(Difference listings)
* * * * * * *

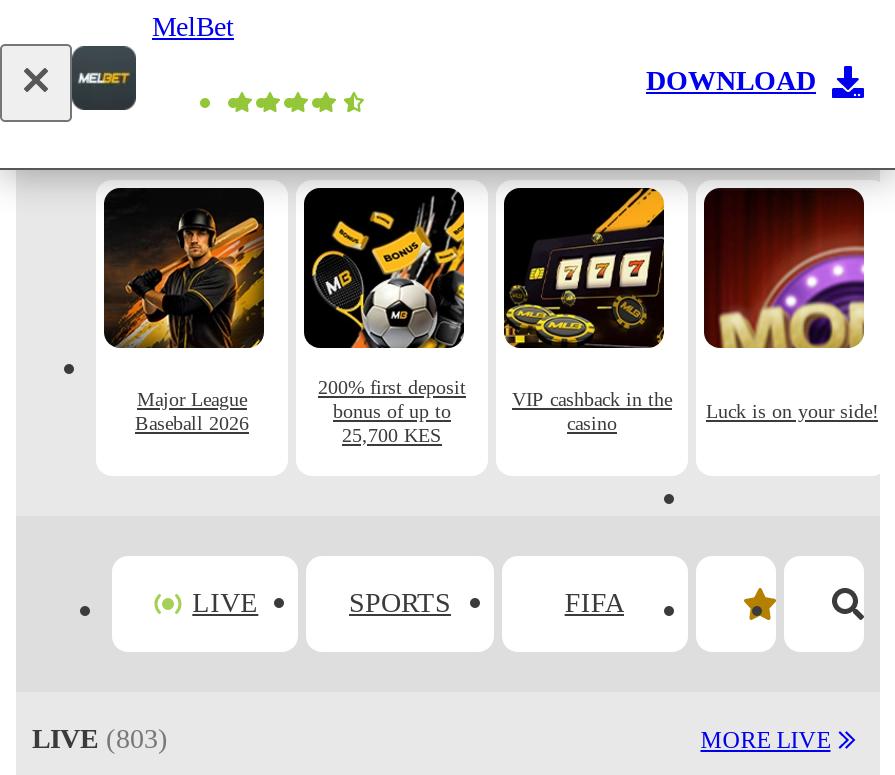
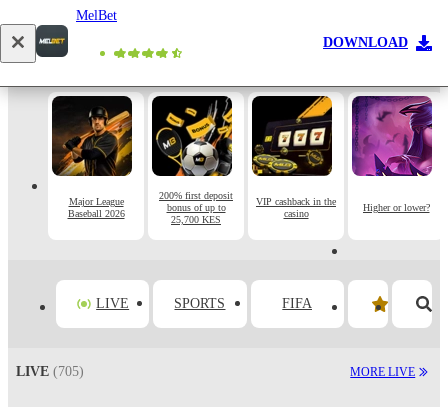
- [image]
- Luck is on your side!
+ [image]
+ Higher or lower?

- LIVE (803)
+ LIVE (705)
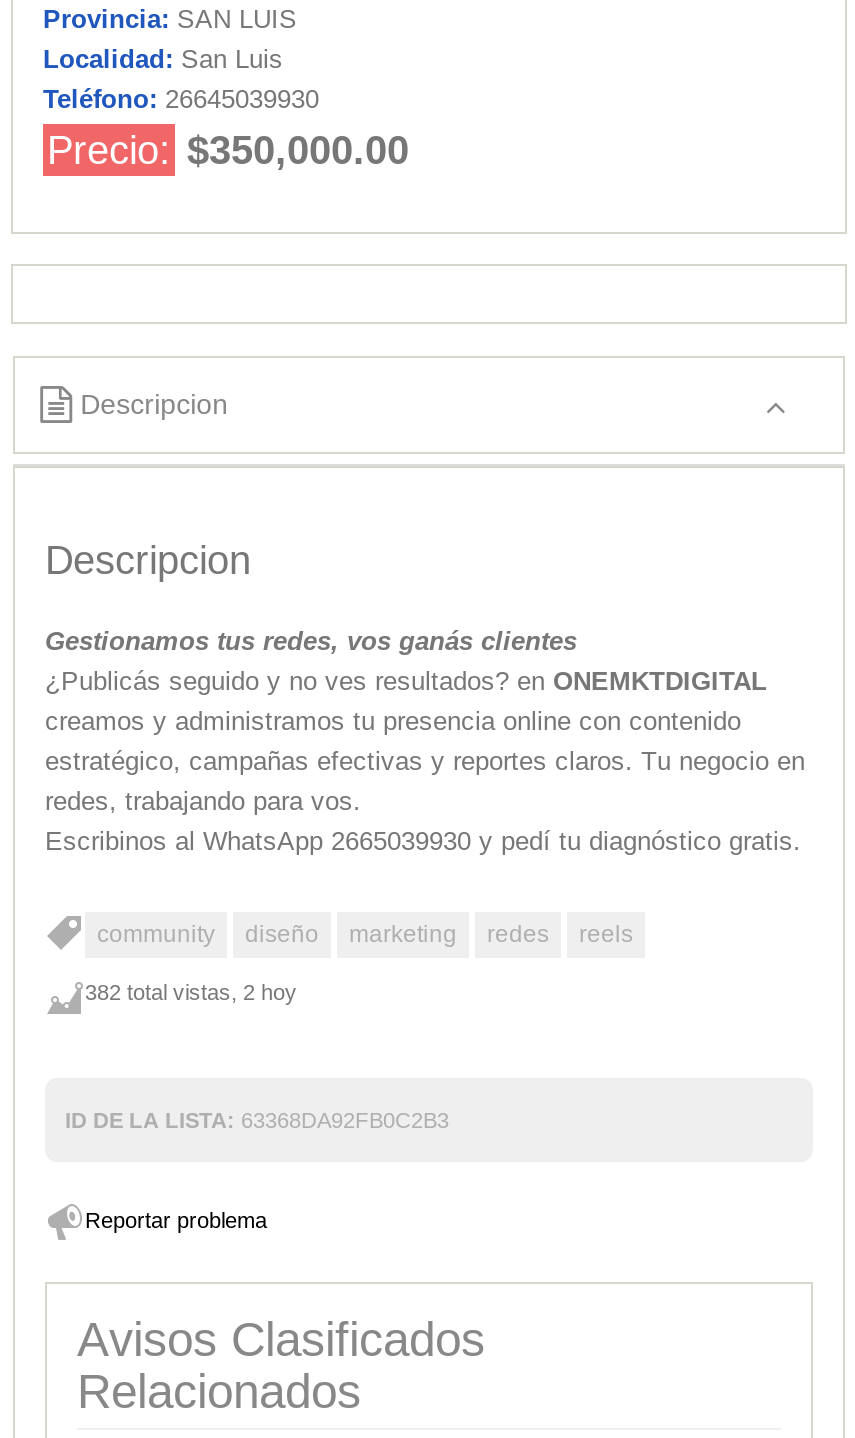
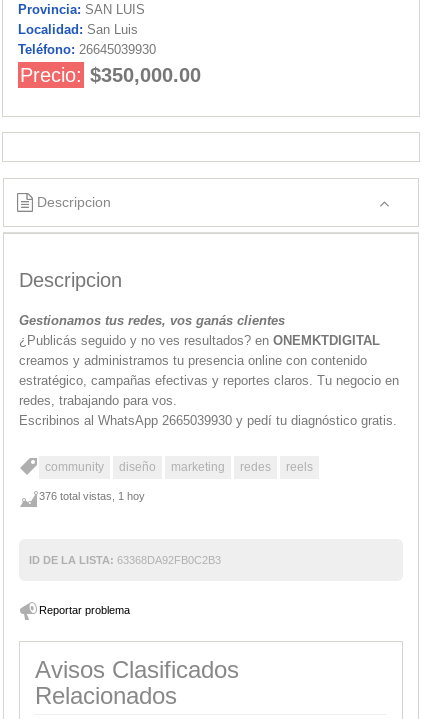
- 382 total vistas, 2 hoy
+ 376 total vistas, 1 hoy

* * * * * * *

— ACTION ITEM —
A lone number is the expected answer: the count of lines in these entries holding the string "total".

— SOLUTION BELOW —
2